(EXERCISE DIRECTIONS):
Starting at the line containing "[311,498,503,516] ruby gh-export.rb." and ending at the line containing "[193,138,308,147] AEC CIM", print every line of the material below exactly, both ends included, and stop there.

(RECORD EXCERPTS):
• • • •

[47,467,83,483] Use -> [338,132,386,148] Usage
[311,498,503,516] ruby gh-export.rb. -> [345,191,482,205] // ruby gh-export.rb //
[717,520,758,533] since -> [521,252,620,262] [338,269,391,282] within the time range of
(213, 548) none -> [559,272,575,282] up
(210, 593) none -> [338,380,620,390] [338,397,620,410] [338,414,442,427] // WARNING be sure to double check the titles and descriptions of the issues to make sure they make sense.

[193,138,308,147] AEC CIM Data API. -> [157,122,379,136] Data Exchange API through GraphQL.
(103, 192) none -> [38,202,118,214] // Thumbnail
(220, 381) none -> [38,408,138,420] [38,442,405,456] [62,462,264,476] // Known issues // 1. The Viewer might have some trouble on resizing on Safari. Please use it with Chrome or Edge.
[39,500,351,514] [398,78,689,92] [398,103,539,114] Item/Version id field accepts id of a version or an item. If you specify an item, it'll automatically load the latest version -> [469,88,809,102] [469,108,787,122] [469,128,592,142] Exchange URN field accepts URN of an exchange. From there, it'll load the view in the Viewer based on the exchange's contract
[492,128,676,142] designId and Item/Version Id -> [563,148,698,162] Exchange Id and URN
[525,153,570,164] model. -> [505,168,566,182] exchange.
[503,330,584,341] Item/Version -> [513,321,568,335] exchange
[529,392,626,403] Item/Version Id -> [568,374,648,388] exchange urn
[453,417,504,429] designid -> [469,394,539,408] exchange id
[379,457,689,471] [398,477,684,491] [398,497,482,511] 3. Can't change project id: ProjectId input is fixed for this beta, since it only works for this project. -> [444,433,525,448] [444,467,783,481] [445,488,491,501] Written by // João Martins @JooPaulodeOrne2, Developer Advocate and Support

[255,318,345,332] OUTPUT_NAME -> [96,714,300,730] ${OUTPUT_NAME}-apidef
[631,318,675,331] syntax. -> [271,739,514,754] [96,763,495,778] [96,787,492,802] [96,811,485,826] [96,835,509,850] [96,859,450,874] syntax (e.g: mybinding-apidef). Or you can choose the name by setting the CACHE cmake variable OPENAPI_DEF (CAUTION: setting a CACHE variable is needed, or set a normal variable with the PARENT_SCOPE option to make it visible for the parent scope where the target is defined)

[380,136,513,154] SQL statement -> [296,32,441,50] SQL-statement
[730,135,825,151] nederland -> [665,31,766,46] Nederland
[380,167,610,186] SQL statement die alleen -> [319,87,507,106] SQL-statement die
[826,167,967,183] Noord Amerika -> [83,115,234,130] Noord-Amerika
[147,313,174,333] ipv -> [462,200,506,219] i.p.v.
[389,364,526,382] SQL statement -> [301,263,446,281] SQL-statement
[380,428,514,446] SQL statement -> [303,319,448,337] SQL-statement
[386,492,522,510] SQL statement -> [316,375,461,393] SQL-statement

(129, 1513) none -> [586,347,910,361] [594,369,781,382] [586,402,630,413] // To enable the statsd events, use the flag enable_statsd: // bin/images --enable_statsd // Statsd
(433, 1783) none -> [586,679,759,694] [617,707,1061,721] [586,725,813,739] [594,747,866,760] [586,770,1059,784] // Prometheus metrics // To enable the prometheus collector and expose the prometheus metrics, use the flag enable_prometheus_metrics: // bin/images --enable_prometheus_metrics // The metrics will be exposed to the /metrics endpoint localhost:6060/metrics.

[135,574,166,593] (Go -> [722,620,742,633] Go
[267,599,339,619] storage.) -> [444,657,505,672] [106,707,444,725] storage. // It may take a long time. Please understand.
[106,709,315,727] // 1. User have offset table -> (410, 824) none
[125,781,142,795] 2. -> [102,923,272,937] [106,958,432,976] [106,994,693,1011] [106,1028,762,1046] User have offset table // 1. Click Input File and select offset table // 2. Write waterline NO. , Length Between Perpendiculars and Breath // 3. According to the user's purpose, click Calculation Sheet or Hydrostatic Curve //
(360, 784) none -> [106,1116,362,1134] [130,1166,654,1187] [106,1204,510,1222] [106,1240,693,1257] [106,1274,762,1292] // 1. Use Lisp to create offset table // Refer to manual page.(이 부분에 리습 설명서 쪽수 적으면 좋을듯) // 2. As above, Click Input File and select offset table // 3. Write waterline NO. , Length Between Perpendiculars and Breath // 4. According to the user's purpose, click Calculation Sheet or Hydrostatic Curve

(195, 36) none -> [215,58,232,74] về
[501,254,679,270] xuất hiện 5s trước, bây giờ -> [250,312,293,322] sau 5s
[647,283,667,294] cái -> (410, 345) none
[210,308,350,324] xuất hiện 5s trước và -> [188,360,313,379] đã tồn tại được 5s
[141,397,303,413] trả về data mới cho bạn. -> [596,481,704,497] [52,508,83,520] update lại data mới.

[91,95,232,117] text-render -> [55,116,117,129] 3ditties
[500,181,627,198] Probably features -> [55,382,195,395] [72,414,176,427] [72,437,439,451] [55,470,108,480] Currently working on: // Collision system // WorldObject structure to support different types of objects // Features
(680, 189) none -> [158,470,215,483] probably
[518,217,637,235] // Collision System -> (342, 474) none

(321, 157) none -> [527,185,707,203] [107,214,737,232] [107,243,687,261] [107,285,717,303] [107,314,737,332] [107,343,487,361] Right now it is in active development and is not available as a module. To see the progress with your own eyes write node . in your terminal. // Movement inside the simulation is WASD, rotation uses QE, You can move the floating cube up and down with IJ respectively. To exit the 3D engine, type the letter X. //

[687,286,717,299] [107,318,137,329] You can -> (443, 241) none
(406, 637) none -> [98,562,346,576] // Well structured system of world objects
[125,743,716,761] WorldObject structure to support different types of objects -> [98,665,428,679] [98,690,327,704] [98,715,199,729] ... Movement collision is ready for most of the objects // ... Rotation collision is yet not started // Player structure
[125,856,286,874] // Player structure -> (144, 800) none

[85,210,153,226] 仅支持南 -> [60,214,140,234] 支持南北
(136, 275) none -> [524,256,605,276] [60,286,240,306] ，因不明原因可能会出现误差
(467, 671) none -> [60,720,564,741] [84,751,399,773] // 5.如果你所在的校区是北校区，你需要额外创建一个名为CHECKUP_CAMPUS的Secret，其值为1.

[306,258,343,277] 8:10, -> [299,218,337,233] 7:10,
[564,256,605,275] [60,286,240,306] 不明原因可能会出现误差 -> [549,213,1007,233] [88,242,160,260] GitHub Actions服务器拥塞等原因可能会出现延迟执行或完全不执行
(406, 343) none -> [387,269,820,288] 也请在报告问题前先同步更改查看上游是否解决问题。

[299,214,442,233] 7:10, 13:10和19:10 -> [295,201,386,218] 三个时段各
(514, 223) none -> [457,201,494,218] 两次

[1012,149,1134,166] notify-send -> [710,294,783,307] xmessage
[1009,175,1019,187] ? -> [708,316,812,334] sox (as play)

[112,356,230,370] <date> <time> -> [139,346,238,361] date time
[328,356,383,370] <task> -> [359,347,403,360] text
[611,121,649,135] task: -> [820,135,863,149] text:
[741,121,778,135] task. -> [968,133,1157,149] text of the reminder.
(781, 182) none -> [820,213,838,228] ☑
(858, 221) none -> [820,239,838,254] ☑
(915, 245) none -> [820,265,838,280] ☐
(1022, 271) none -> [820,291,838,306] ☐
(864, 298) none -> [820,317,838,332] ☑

• • • •

(YOUR RESPONSE):
[311,498,503,516] ruby gh-export.rb. -> [345,191,482,205] // ruby gh-export.rb //
[717,520,758,533] since -> [521,252,620,262] [338,269,391,282] within the time range of
(213, 548) none -> [559,272,575,282] up
(210, 593) none -> [338,380,620,390] [338,397,620,410] [338,414,442,427] // WARNING be sure to double check the titles and descriptions of the issues to make sure they make sense.

[193,138,308,147] AEC CIM Data API. -> [157,122,379,136] Data Exchange API through GraphQL.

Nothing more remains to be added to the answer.